I tried deleting what you said from the preferences folder and opening Firefox, but it didn't work, so I saved my bookmarks on the desktop and deleted everything else Mozilla/Firefox related from the computer then downloaded it again. After it downloaded, I dragged the Firefox icon into the application folder just like it said, but it's still not working when I try to open Firefox. Do you have any other ideas? Thanks for your help.


----------



## sinclair_tm (Mar 11, 2005)

*Re: firefox stopped working, i want to reinstall and save all bookmarks*

what version of ff, and what version of the os do you have?


----------



## KannD86 (May 27, 2006)

*Re: firefox stopped working, i want to reinstall and save all bookmarks*

Firefox 3.0 and Mac OS X Version 10.3.9.


----------



## sinclair_tm (Mar 11, 2005)

*Re: firefox stopped working, i want to reinstall and save all bookmarks*

Firefox 3 requires OS X 10.4 and higher, so it will not run in your version of the OS. To use Firefox, you will need to download a version 2 copy, found here.


----------



## macthorough (Jul 5, 2008)

*Re: firefox stopped working, i want to reinstall and save all bookmarks*

Honestly you should go get 10.4 or 10.5. Especially with the news that 10.6 is about to come out. Don't get stuck on an old apple OS unless you have to. 10.6 is called Snow Leopard. Best believe nothing new made for 10.6 will work in 10.3.9. Go to apple website and but it with a student discount for 70 bucks.


----------



## sinclair_tm (Mar 11, 2005)

*Re: firefox stopped working, i want to reinstall and save all bookmarks*

If the op is using 10.3, chances are it's still a PPC based Mac, and rumor has it 10.6 will only work on Intel Macs when it comes out in a year. 10.3.9 is a solid and well running OS. There is no reason to upgrade without a good reason. By downloading the latest Firefox 2, the op's problem may be fixed.


----------



## macthorough (Jul 5, 2008)

*Re: firefox stopped working, i want to reinstall and save all bookmarks*

http://support.apple.com/kb/HT1514?viewlocale=en_US 

10.4 supports PPC I would upgrade... the "good reason" is that old software out dated and is not supported as you stated, and Kann is experiencing. 10.3.9 is a good OS it was my favorite but ask 10.2 users about the problems with newer apps... they get answers like this "IT"S NOT SUPPORTED"

Also when you buy a new version of the apple OS you get 90 days software free support from apple to help with upgrade and related usage issues...


----------



## macthorough (Jul 5, 2008)

*Re: firefox stopped working, i want to reinstall and save all bookmarks*

Solved?
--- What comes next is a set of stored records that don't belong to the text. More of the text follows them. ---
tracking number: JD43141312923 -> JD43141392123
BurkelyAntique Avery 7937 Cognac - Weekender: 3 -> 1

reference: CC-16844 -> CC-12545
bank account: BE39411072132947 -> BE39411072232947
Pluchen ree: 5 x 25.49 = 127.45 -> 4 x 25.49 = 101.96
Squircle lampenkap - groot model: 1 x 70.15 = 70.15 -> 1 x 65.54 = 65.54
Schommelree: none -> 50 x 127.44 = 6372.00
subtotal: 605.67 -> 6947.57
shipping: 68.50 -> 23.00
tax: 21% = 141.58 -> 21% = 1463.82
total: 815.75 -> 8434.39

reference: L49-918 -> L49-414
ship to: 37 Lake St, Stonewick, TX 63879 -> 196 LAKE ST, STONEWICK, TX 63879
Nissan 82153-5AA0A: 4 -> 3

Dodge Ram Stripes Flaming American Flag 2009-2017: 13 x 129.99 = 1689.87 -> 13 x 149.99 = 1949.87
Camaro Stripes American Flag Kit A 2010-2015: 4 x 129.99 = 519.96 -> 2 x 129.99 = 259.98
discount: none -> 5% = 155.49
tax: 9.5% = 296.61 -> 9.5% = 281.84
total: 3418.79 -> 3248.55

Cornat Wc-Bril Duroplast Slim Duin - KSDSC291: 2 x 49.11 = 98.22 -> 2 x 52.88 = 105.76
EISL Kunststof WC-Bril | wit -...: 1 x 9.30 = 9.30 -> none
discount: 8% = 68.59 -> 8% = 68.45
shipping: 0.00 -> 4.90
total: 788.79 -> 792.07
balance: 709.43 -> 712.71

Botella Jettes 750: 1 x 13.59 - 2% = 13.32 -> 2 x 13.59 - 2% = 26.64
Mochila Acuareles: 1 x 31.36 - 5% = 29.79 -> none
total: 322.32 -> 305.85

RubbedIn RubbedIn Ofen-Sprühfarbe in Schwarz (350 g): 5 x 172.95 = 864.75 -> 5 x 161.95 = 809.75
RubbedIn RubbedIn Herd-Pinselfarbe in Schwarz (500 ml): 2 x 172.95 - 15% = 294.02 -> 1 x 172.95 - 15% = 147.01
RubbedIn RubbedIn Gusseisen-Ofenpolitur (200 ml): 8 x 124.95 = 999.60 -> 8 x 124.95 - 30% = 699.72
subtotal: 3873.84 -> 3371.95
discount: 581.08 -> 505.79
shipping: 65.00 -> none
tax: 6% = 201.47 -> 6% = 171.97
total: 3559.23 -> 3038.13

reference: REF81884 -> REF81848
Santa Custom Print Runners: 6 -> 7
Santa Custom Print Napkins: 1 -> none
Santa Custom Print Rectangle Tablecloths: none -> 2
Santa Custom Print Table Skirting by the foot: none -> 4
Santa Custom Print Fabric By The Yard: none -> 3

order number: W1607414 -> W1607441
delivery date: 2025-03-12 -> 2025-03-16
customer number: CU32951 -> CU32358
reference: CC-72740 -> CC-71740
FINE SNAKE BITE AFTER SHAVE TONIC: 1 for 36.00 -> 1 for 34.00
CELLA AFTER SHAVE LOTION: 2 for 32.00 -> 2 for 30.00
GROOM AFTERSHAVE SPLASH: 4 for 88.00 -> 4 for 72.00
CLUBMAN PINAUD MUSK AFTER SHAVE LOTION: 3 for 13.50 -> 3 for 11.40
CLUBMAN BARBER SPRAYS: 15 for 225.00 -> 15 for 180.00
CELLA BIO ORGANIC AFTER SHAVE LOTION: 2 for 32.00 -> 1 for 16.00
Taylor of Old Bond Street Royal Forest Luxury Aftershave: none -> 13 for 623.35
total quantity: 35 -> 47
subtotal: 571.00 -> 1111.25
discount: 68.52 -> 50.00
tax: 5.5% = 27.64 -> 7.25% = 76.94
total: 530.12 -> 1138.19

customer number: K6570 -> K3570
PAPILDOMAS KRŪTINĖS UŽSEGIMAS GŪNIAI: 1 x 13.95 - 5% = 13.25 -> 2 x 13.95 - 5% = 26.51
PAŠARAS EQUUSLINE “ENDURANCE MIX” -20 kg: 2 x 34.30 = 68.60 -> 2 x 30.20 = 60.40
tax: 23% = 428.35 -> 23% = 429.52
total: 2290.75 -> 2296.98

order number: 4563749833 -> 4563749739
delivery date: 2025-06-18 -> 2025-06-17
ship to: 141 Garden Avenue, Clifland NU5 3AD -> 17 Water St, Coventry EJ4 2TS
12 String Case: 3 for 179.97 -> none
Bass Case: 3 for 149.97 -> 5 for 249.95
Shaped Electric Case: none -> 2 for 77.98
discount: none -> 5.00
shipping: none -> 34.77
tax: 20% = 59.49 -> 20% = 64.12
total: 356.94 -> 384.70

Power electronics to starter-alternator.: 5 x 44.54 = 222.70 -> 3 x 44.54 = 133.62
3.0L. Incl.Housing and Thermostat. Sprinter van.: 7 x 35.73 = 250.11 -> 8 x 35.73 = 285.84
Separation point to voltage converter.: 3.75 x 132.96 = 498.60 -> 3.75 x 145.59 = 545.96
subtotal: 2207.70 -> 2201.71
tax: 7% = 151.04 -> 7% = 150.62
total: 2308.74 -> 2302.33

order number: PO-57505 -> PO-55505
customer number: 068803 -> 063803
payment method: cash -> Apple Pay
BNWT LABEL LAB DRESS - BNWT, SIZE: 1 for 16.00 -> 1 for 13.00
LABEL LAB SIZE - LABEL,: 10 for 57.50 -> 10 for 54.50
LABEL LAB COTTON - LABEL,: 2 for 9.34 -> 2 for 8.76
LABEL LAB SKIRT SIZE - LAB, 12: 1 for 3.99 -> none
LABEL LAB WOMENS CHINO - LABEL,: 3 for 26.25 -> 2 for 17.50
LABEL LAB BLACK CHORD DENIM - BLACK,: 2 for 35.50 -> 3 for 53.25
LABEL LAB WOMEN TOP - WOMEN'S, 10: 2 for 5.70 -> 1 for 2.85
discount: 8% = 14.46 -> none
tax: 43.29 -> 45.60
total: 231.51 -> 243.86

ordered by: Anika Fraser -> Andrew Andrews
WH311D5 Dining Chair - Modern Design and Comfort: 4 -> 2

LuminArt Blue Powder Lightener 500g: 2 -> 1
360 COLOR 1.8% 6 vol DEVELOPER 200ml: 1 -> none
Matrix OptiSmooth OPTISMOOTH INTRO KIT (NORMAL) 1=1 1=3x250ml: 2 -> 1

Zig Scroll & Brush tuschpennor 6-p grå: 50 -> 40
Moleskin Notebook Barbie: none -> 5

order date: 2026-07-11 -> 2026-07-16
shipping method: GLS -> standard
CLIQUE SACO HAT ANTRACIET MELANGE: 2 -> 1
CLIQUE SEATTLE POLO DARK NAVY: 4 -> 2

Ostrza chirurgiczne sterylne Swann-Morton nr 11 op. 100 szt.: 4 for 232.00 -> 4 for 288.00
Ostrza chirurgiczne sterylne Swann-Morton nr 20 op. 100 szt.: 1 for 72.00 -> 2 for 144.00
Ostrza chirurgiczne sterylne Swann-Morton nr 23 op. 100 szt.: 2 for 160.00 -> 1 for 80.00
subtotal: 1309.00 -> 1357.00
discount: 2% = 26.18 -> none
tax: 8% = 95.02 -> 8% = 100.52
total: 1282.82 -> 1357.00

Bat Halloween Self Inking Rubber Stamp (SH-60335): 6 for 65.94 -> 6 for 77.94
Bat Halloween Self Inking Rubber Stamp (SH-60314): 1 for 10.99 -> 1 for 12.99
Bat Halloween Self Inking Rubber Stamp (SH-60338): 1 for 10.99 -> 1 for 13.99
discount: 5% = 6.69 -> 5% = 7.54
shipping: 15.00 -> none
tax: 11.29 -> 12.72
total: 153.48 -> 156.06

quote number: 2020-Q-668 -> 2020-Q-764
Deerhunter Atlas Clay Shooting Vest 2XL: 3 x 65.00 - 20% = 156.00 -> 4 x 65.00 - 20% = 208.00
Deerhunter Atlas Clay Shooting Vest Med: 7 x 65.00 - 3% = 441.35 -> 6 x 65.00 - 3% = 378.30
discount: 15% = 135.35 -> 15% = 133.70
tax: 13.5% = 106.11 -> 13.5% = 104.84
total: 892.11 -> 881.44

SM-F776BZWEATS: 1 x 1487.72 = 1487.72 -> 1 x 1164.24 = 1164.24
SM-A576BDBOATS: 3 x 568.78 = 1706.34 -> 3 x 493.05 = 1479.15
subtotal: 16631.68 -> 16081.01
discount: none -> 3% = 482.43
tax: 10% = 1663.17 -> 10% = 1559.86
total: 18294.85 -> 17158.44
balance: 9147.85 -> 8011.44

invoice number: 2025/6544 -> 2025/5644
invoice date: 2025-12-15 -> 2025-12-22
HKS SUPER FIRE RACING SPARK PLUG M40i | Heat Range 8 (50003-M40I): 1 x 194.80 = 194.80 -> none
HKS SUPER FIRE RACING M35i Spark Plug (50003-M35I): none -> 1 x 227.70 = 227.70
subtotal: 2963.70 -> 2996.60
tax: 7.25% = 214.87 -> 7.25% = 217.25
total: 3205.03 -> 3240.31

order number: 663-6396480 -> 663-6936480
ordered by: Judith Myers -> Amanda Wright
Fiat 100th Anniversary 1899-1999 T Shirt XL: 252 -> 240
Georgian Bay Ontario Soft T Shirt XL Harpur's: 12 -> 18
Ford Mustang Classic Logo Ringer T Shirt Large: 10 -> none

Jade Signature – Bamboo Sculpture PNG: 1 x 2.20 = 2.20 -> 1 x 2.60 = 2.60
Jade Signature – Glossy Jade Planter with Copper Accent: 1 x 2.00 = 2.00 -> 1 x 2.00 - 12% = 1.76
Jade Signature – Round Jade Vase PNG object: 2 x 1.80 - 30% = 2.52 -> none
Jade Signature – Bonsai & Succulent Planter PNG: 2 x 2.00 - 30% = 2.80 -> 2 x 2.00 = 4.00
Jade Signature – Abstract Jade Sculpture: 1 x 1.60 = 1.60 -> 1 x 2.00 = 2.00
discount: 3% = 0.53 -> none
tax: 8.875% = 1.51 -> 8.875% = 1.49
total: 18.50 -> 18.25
Please mark this thread solved. Check tools menu for the solved button.


----------



## sinclair_tm (Mar 11, 2005)

*Re: firefox stopped working, i want to reinstall and save all bookmarks*

Getting on the nerves of the managers is not a good idea, and telling us how to run the forums is an even worse idea.


----------



## macthorough (Jul 5, 2008)

*Re: firefox stopped working, i want to reinstall and save all bookmarks*



sinclair_tm said:


> Getting on the nerves of the managers is not a good idea, and telling us how to run the forums is an even worse idea.


I did not have the managers in mind when I wrote what I wrote.


----------



## KannD86 (May 27, 2006)

*Re: firefox stopped working, i want to reinstall and save all bookmarks*

Thank you so much! I downloaded the last version 2 copy of Firefox from the list and now it works! I haven't been able to get my bookmarks back though. Is there one specific file I have to put in that folder because there are a lot of files to choose from in the bookmarksbackup folder.


----------



## sinclair_tm (Mar 11, 2005)

*Re: firefox stopped working, i want to reinstall and save all bookmarks*

You should be able to find a menu item or preference setting that will let you import bookmarks, and then you should point it to that folder and it should find them.


----------



## KannD86 (May 27, 2006)

*Re: firefox stopped working, i want to reinstall and save all bookmarks*

Woohoo! It worked! Thanks a bunch.


----------



## KannD86 (May 27, 2006)

*Re: firefox stopped working, i want to reinstall and save all bookmarks*



macthorough said:


> Solved? Please mark this thread solved. Check tools menu for the solved button.


Now it's solved. It's not nice to rush people.


----------